President, Ceylon Workers Congress, Muttu Sivalingam told the Sunday
Observer that the existing wage scheme should be considered first and
then a time line should be set to discuss the new revenue sharing model
of the RPCs.
He said the trade unions should be given time to study the new
proposals introduced by the RPCs without rushing to implement it.
“We will accept or reject it only after analyzing it. The collective
agreement with the workers expired in March this year.
“We need time to study the new proposal. The wages of plantation
workers is revised once in two years under a collective agreement,”
Sivalingam said.
The trade unions representing workers have been clamouring for an
increase of the daily wage to Rs. 1,000 which was shot down by RPCs due
to low profits triggered by the crisis in the Middle East and Russia.

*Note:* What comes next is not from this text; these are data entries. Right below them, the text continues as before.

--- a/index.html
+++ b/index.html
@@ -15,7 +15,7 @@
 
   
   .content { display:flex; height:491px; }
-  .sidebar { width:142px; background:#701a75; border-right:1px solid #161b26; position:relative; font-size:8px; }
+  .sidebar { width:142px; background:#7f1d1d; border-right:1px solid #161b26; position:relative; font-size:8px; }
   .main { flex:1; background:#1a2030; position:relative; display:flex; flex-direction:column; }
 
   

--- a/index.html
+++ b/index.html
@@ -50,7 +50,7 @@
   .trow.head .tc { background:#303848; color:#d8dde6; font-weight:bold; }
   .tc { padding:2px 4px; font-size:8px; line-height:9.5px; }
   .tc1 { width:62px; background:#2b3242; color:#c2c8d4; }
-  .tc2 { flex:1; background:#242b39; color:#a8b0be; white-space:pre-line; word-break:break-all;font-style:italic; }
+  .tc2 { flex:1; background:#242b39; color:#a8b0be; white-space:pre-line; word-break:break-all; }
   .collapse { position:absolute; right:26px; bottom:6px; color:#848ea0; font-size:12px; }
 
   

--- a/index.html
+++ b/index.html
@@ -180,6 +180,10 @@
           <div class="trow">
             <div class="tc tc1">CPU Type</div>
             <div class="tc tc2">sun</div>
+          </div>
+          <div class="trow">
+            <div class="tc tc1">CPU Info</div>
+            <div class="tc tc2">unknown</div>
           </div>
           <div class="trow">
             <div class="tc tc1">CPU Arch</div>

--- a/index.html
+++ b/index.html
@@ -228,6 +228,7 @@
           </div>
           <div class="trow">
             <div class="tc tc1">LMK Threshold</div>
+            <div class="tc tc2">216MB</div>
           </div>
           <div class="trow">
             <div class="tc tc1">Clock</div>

Planters’ Association of Ceylon sources said the revenue sharing
model is mutually beneficial and a sustainable solution for plantation
industry workers, with room for improvement in the daily plucking
average of tea.
Chairman, Planters’ Association, Roshan Rajadurai said insisting on
the existing model which has resulted in labour costs spiralling has
dragged the industry further downwards.
The stakeholders must break away from the redundant thinking of the
past and accept present-day reality. “We must move away from the current
attendance-based wage system which will lead the industry to disaster.

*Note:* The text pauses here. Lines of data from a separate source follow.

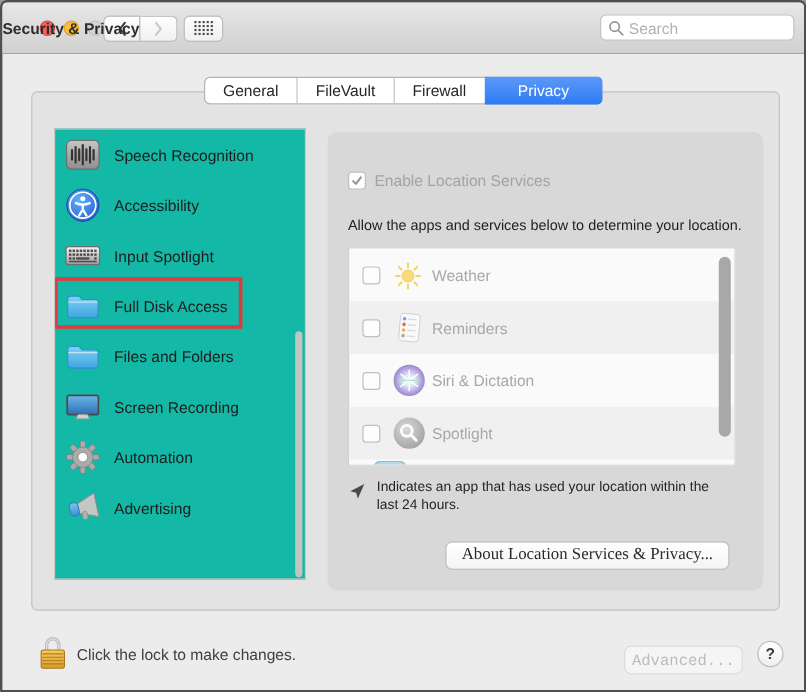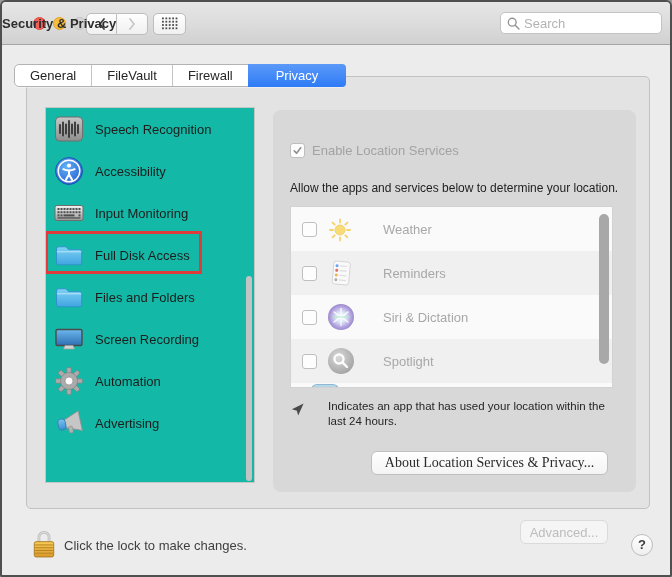--- a/index.html
+++ b/index.html
@@ -31,7 +31,7 @@
     font-family:"Liberation Sans",sans-serif;background:transparent;margin-left:4px;}
   .search input::placeholder{color:#b2b2b2;}
   
-  .tabsbar{position:absolute;left:12px;right:0;top:62px;display:flex;justify-content:flex-start;z-index:5;}
+  .tabsbar{position:absolute;left:0;right:0;top:62px;display:flex;justify-content:center;z-index:5;}
   .tabset{display:flex;background:#fff;border:1px solid #b3b3b3;border-radius:5px;height:23px;
     box-shadow:0 1px 0 rgba(255,255,255,.4);}
   .tab{border:none;background:transparent;font-size:13px;color:#262626;padding:0 15px;

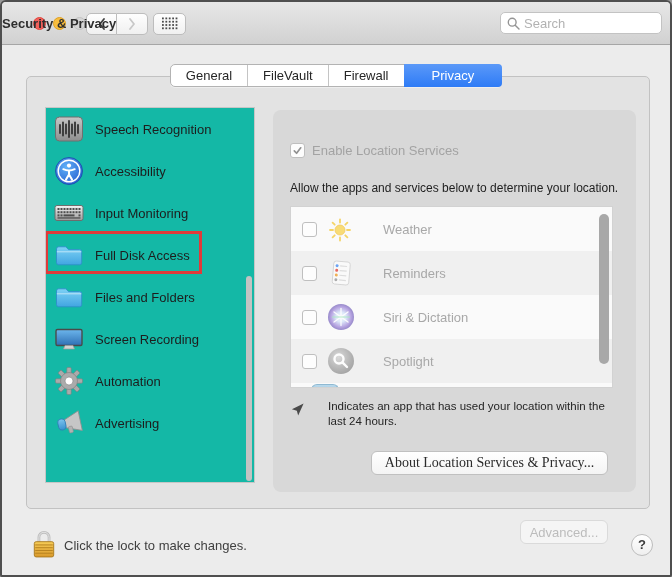--- a/index.html
+++ b/index.html
@@ -228,7 +228,7 @@
             </g>
           </svg>
         </span>
-        <span class="slabel">Input Monitoring</span>
+        <span class="slabel">Input Spotlight</span>
       </div>
 
       <div class="side-item">

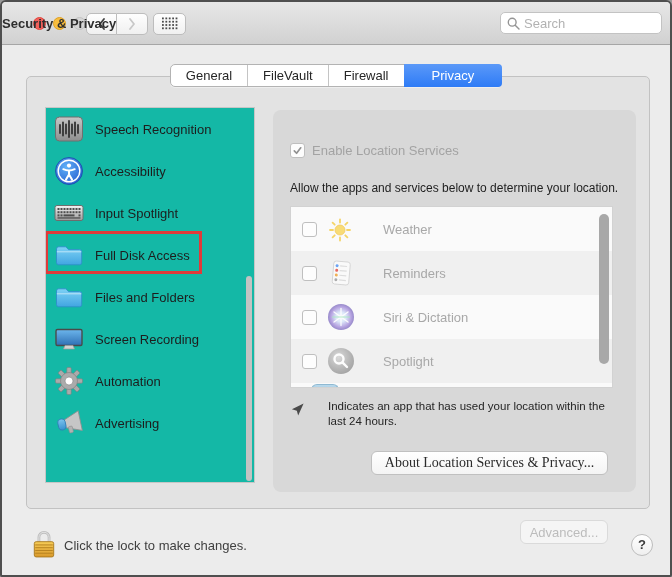--- a/index.html
+++ b/index.html
@@ -66,7 +66,7 @@
   .app-row{height:44px;display:flex;align-items:center;padding-left:11px;position:relative;}
   .app-row.alt{background:#f0f0f0;}
   .aicon{width:30px;height:30px;margin-left:9px;display:flex;align-items:center;justify-content:center;}
-  .aname{margin-left:27px;font-size:13px;color:#a8a8a8;}
+  .aname{margin-left:4px;font-size:13px;color:#a8a8a8;}
   .partial-row{height:6px;position:relative;background:#fafafa;}
   .partial-icon{position:absolute;left:20px;top:1px;width:28px;height:8px;
     border-radius:6px 6px 0 0;background:linear-gradient(#b9d9ec,#9cc6e0);border:1px solid #8fb9d2;border-bottom:none;}

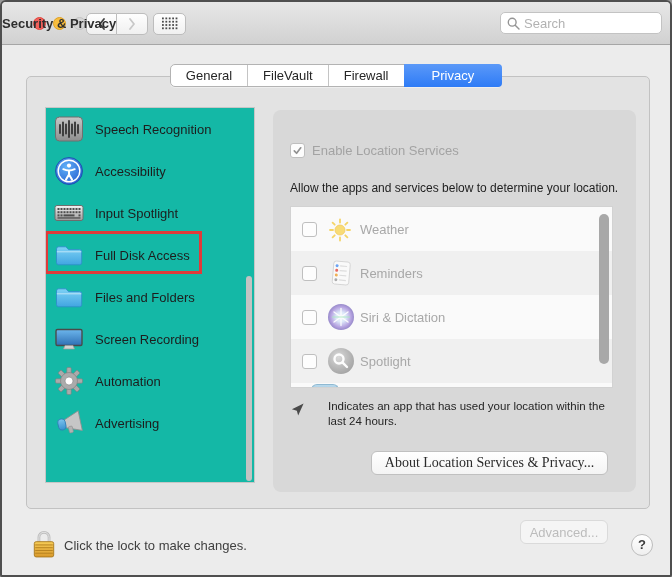--- a/index.html
+++ b/index.html
@@ -73,7 +73,7 @@
   .list-scroll{position:absolute;right:3px;top:7px;width:10px;height:150px;background:#a8a8a8;border-radius:5px;}
   .note-row{position:absolute;left:263px;top:322px;display:flex;width:320px;}
   .note-icon{flex:0 0 16px;margin-top:3px;}
-  .note-text{margin-left:22px;font-size:11.5px;line-height:15px;color:#252525;width:292px;}
+  .note-text{margin-left:8px;font-size:11.5px;line-height:15px;color:#252525;width:292px;}
   .about-btn{position:absolute;left:344px;top:374px;width:237px;height:24px;
     background:linear-gradient(#ffffff,#f4f4f4);border:1px solid #c0c0c0;border-radius:6px;
     font-size:14px;color:#2b2b2b;font-family:Liberation Serif, serif;}

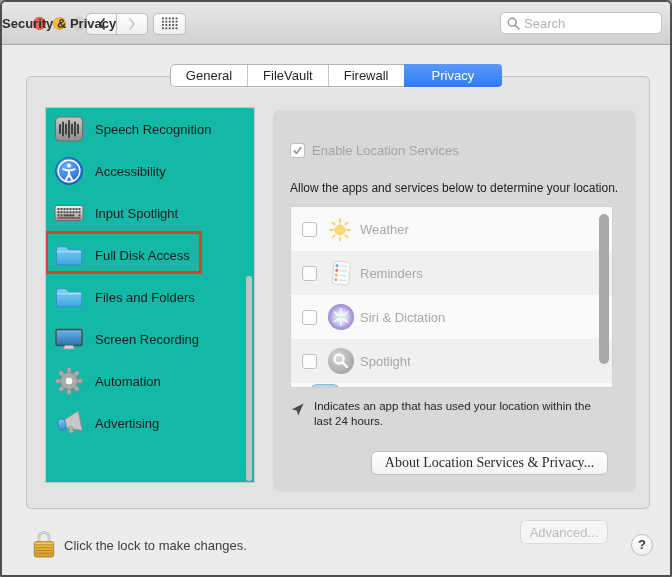--- a/index.html
+++ b/index.html
@@ -80,9 +80,9 @@
   
   .footer-lock{position:absolute;left:30px;top:526px;width:24px;height:32px;background:none;border:none;padding:0;}
   .lock-text{position:absolute;left:62px;top:536px;font-size:13px;color:#3f3f3f;}
-  .advanced-btn{position:absolute;left:518px;top:518px;width:88px;height:24px;
+  .advanced-btn{position:absolute;left:518px;top:536px;width:99px;height:24px;
     background:#f5f5f5;border:1px solid #dadada;border-radius:6px;font-size:13px;color:#bcbcbc;
-    font-family:Liberation Sans, sans-serif;}
+    font-family:Liberation Mono, monospace;}
   .help-btn{position:absolute;left:629px;top:532px;width:22px;height:22px;border-radius:50%;
     background:linear-gradient(#ffffff,#efefef);border:1px solid #bdbdbd;font-size:13px;
     color:#3c3c3c;font-weight:700;text-align:center;line-height:20px;padding:0;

Saner counsel and a spirit of partnership should prevail for the benefit
of those who depend on the industry,” he said.
The RPCs proposed a productivity-based wage model this year which was
rejected by estate sector trade unions.
RPC sources said that with a staggering loss of Rs. 4,000 million in
the tea and rubber sector last year, the new proposal enables high
labour costs to be controlled by improving worker productivity through
performance-related pay.
Under the new model, remuneration depends on the workers’ output as
opposed to the archaic attendance-based wages, which provides little
incentive to increase productivity.
The new model thus gives workers greater control over their earnings.
All the other agricultural, agronomic and management practices and
inputs, supervision, support services, logistics and traditional
services, facilities and benefits will be continued without any change.